Unsuprisingly, I am thinking (read: worrying) about it a lot. I have started to overanalyse which blogs I like to read and why. Which ads I like and why. (Is it the colour? The font? The excellent copy?.
I have started carrying around a notebook for ideas and actually wrote by feel in the dark in a cab on the way home.
Anxiety serves us
I went to my doctor in the middle of a mild anxiety attack.
And she reminded me, as she always does, that anxiety stopped us from being eaten alive when we were cavemen. It sent blood streaming around our body to where we need it most. It enabled us to move quickly, and to think quickly. It allows us to plan, to think ahead. Because we were worried about what the future might hold if we did not.
I think about how this means I will not be eaten alive.

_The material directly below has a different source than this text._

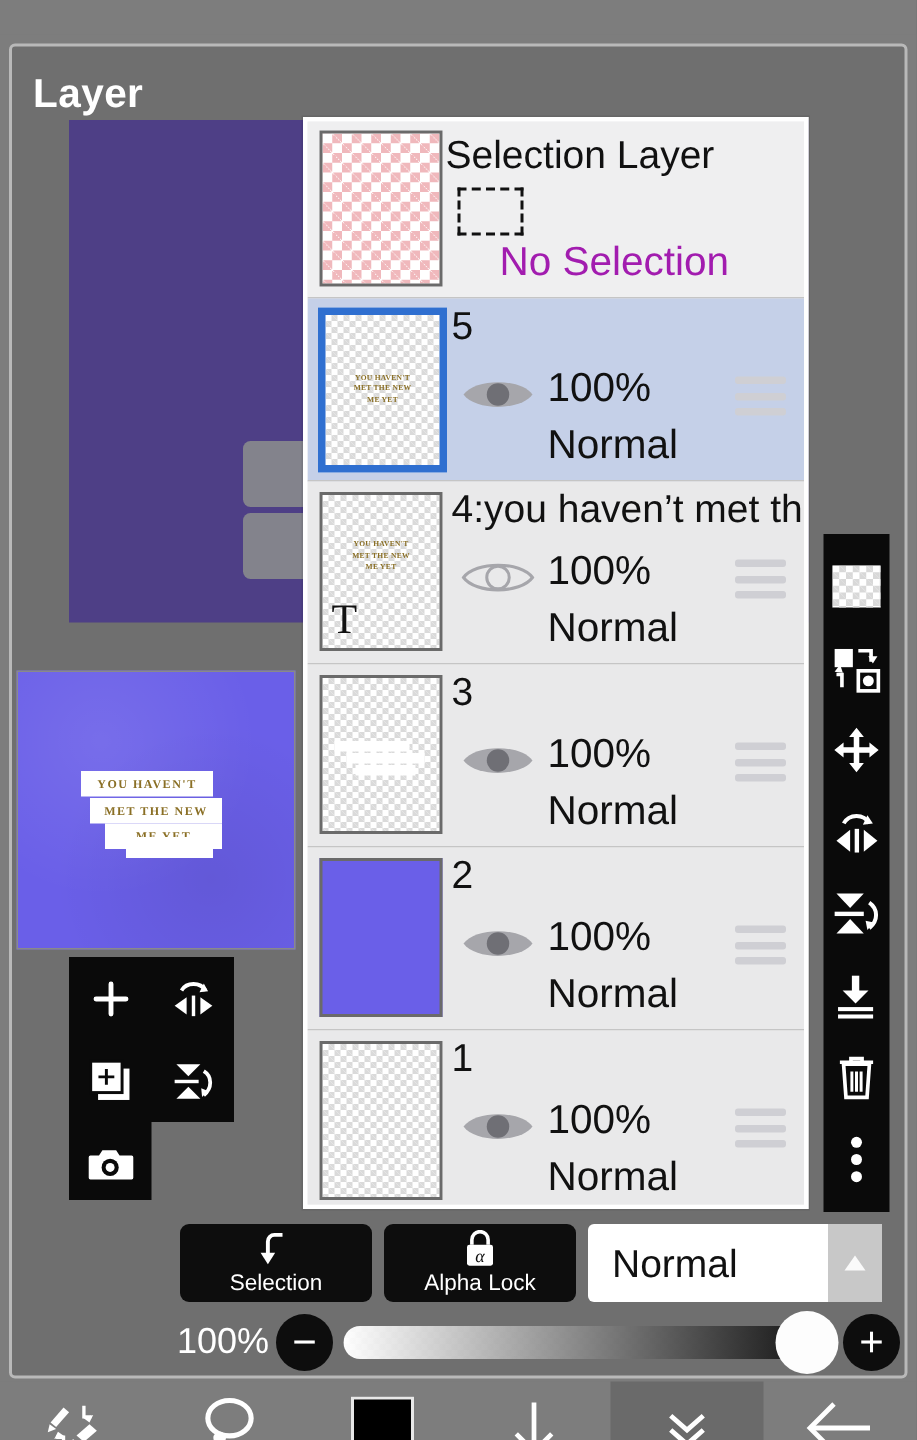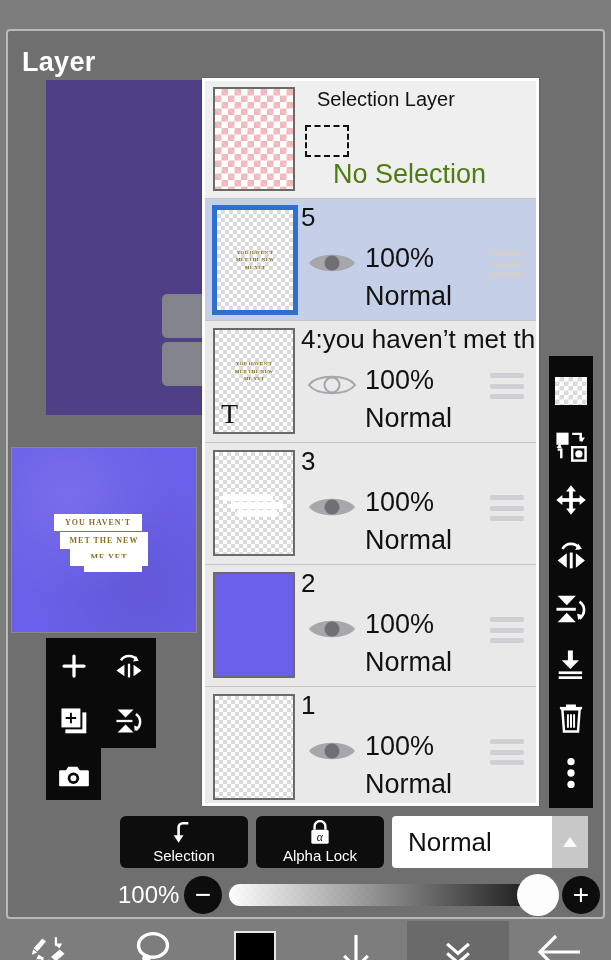"Selection Layer" .lrow.selection-layer .lname { font-size: 20px -> 26px; left: 112px -> 92px }
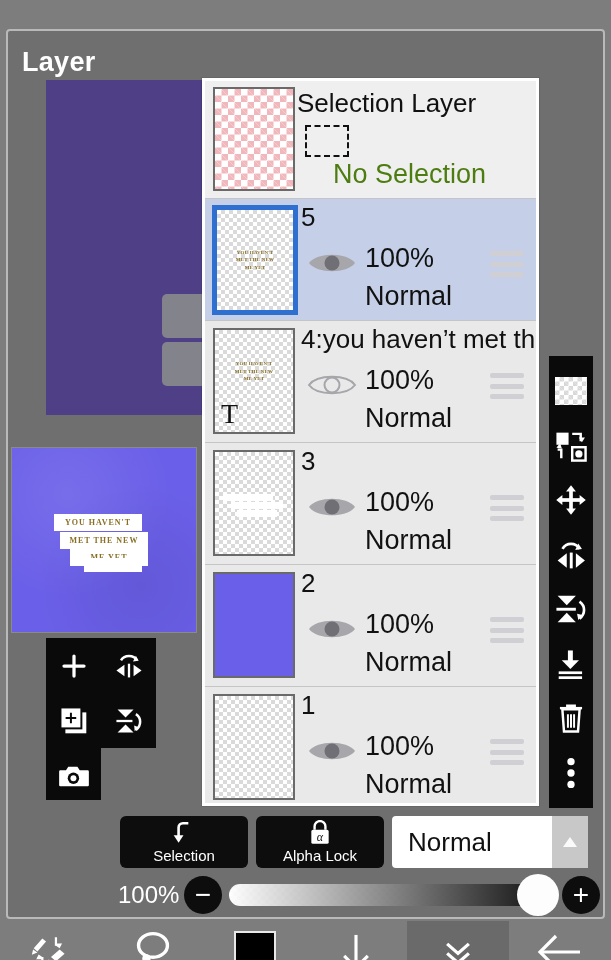"No Selection" .sel-nosel { color: #4d7c0f -> #a21caf }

Some of the best decisions I make is when I am anxious
I often wonder how my projects at work would be if I did not worry about them. In meetings, while I am listening to the other goings on of the project, I write lists of things that we need to make sure we attend to and do not leave behind. I reprioritise reports and studies that I have been deprioritising for weeks. I wake up in the middle of the night and think of a question I should ask a supplier, or a way I could run the project better.
Which leads me to thinking that I often make my best decisions and do my best thinking when I am anxious.
But, the anxiety is mostly stupid
The doctor reads my mind, and reminds me that I am not going to be eaten alive. The anxiety serves us, but it is mostly stupid.
Often, we just need to take a day off.
Yes, use the time to think. To rest. To plan. To worry.
But also, to get over it.
And to get back into sync with the world.
So, on blogging
I was reading Penelope Trunk’s article on how to improve your mornings. I loved this article.
I loved it firstly because I want to improve my mornings.
But I was on my way home from a 14 hour day from Brisbane and I am tired. I don’t really want to learn. I just want to be distracted and read. And reading her blog always makes me smile. I learn about how people with Asberger’s often work better with a schedule because they prefer to know what is coming next and I wonder if a schedule could work for my morning.
And then I start wondering if my writing will ever be this good. Whether it will distract people enough from their current lives to make them smile, and maybe even to think about how they could do things differently. And I start to think that I never will. Penelope Trunk has followed the 10,000 hour rule. She has been writing obsessively for years. I will never be that good.
And then I remind myself that it doesn’t actually matter. That when I swim, I do not swim with any intention to beat the Thorpedo. When I make jokes I do not do it with the thought that maybe one day, with practice, I will be Robin Williams.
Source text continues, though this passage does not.